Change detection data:
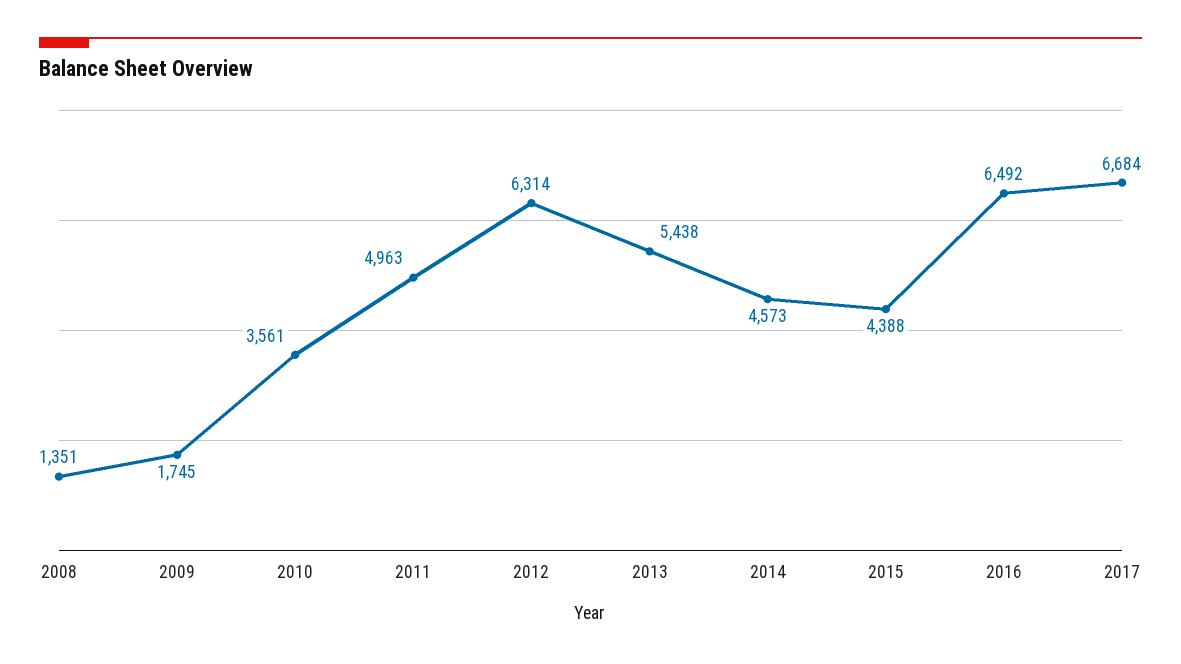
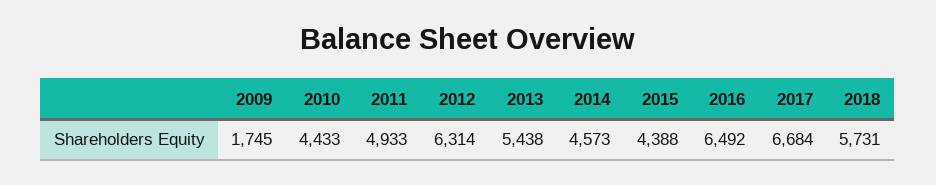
2008: 1351 -> none
2010: 3561 -> 4433
2011: 4963 -> 4933
2018: none -> 5731

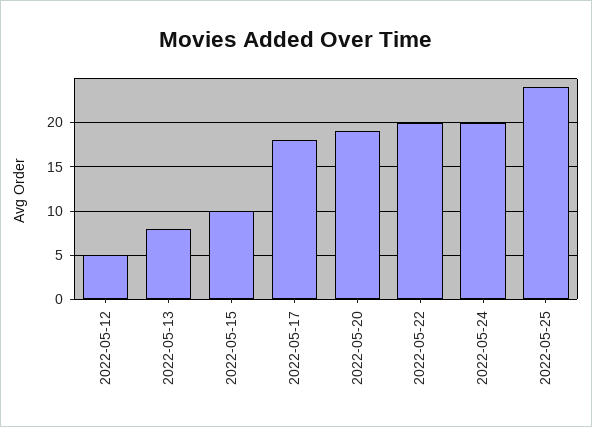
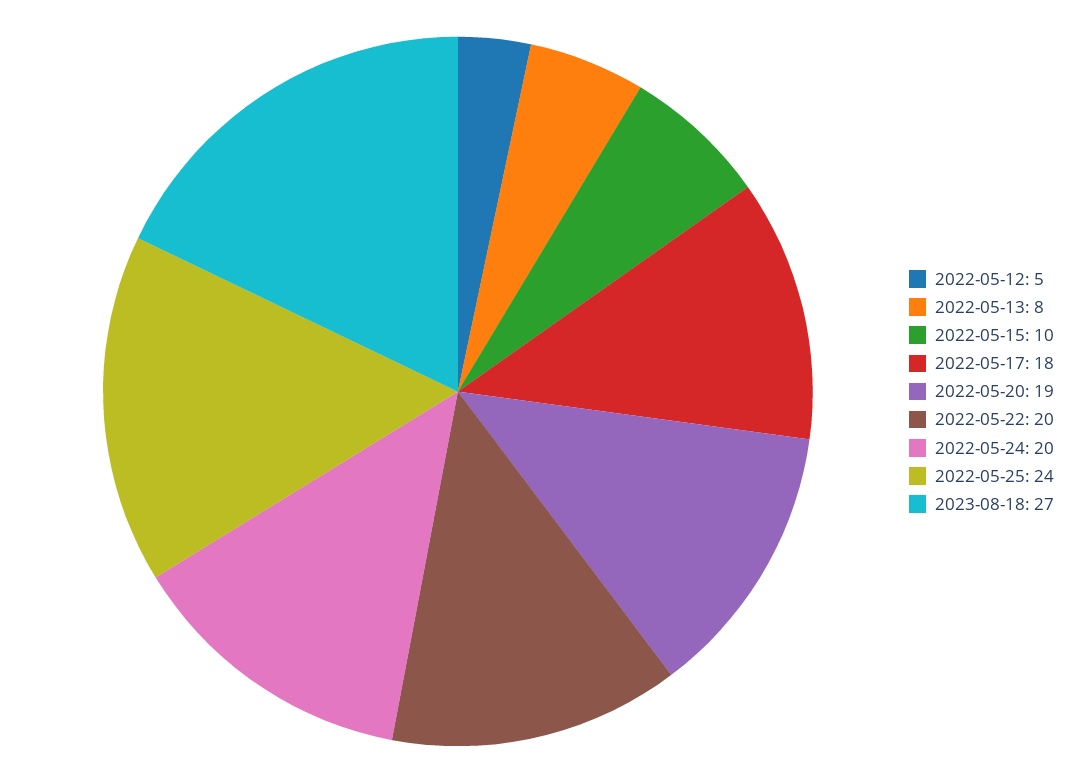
2023-08-18: none -> 27

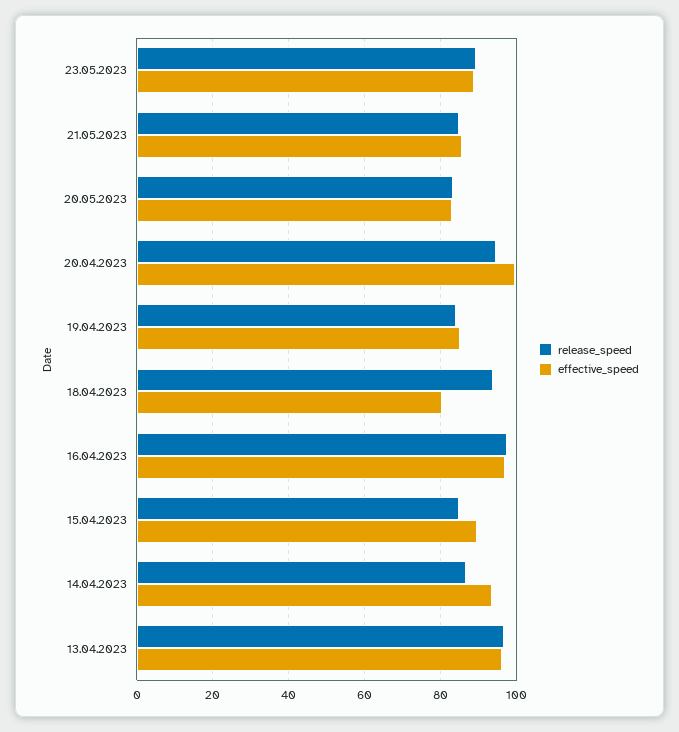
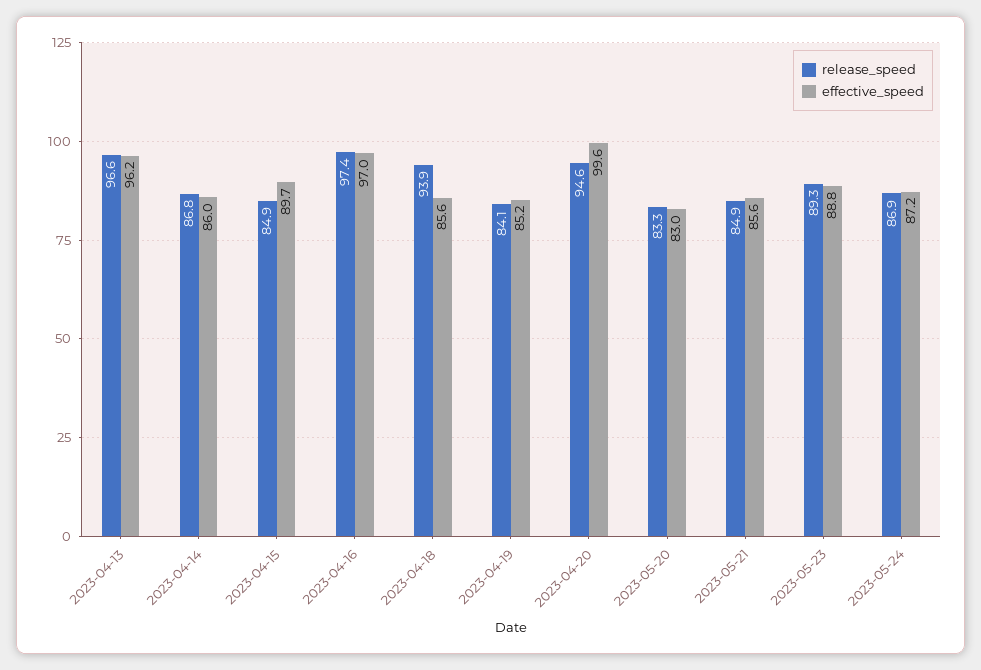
effective_speed, 18.04.2023: 80 -> 85.6
effective_speed, 14.04.2023: 94 -> 86
release_speed, 2023-05-24: none -> 86.9
effective_speed, 2023-05-24: none -> 87.2

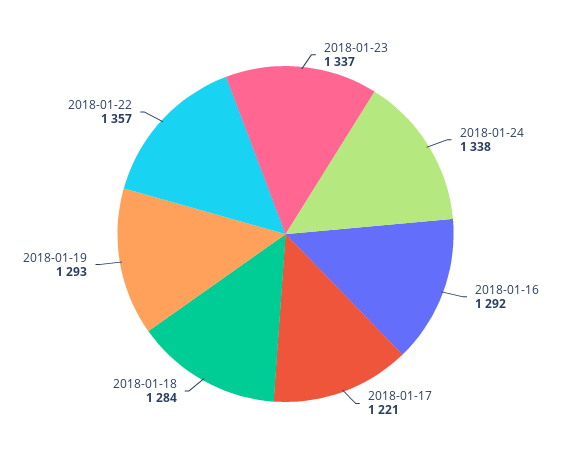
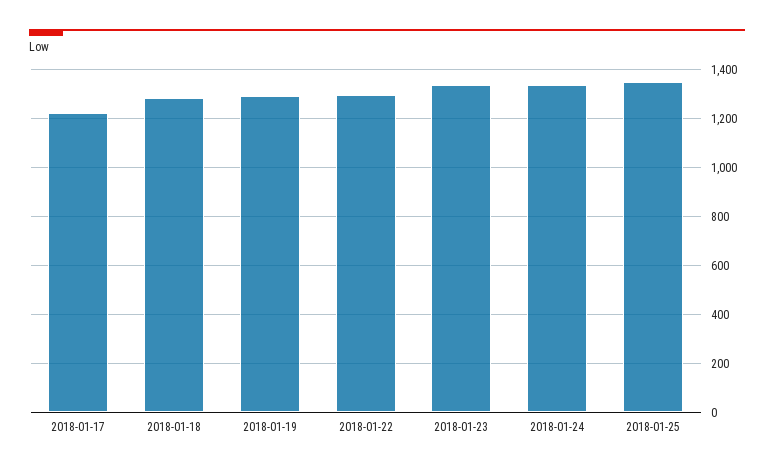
2018-01-16: 1292 -> none
2018-01-22: 1357 -> 1300
2018-01-25: none -> 1350

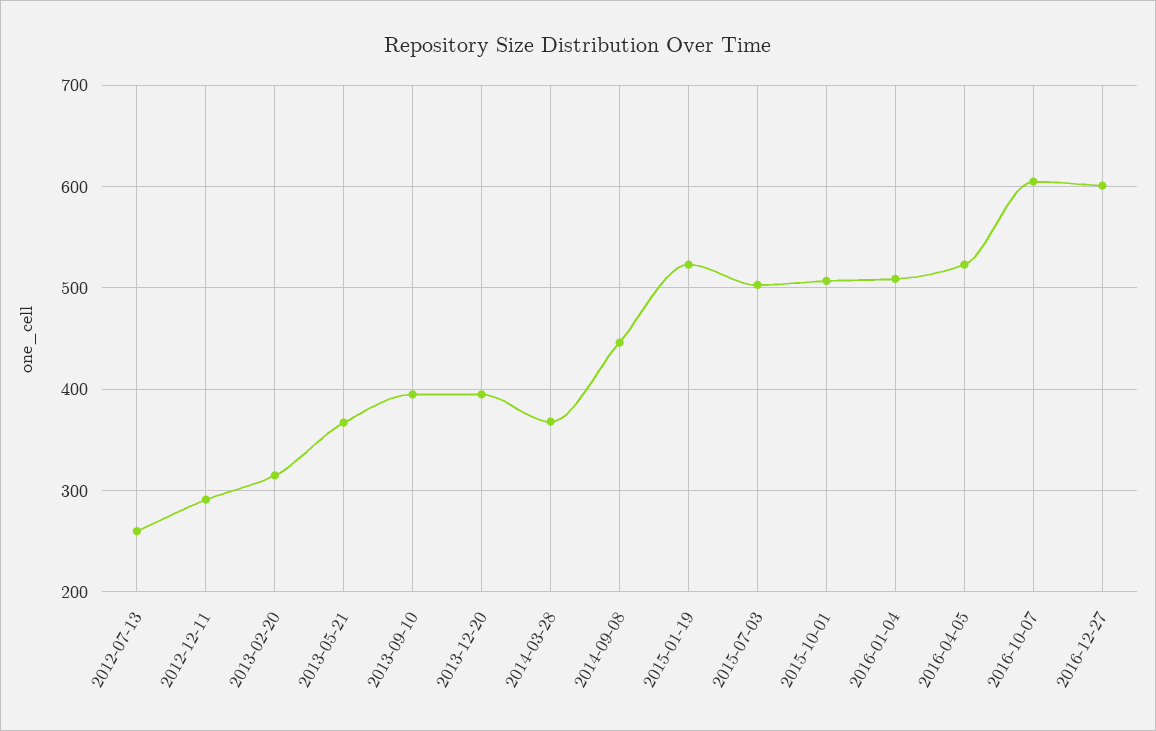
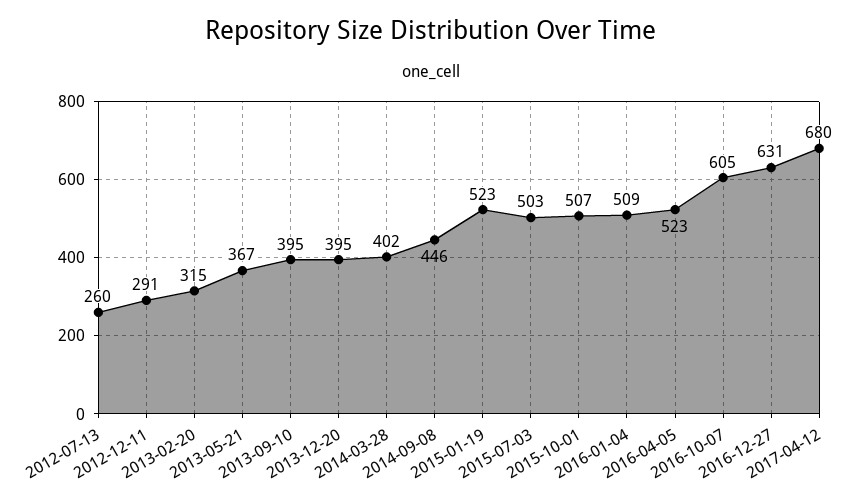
2014-03-28: 370 -> 402
2016-12-27: 600 -> 631
2017-04-12: none -> 680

**Exercise goal:**
Wherever the string "none" appears in the data above, report the whole line.

**Task solution:**
2008: 1351 -> none
2018: none -> 5731
2023-08-18: none -> 27
release_speed, 2023-05-24: none -> 86.9
effective_speed, 2023-05-24: none -> 87.2
2018-01-16: 1292 -> none
2018-01-25: none -> 1350
2017-04-12: none -> 680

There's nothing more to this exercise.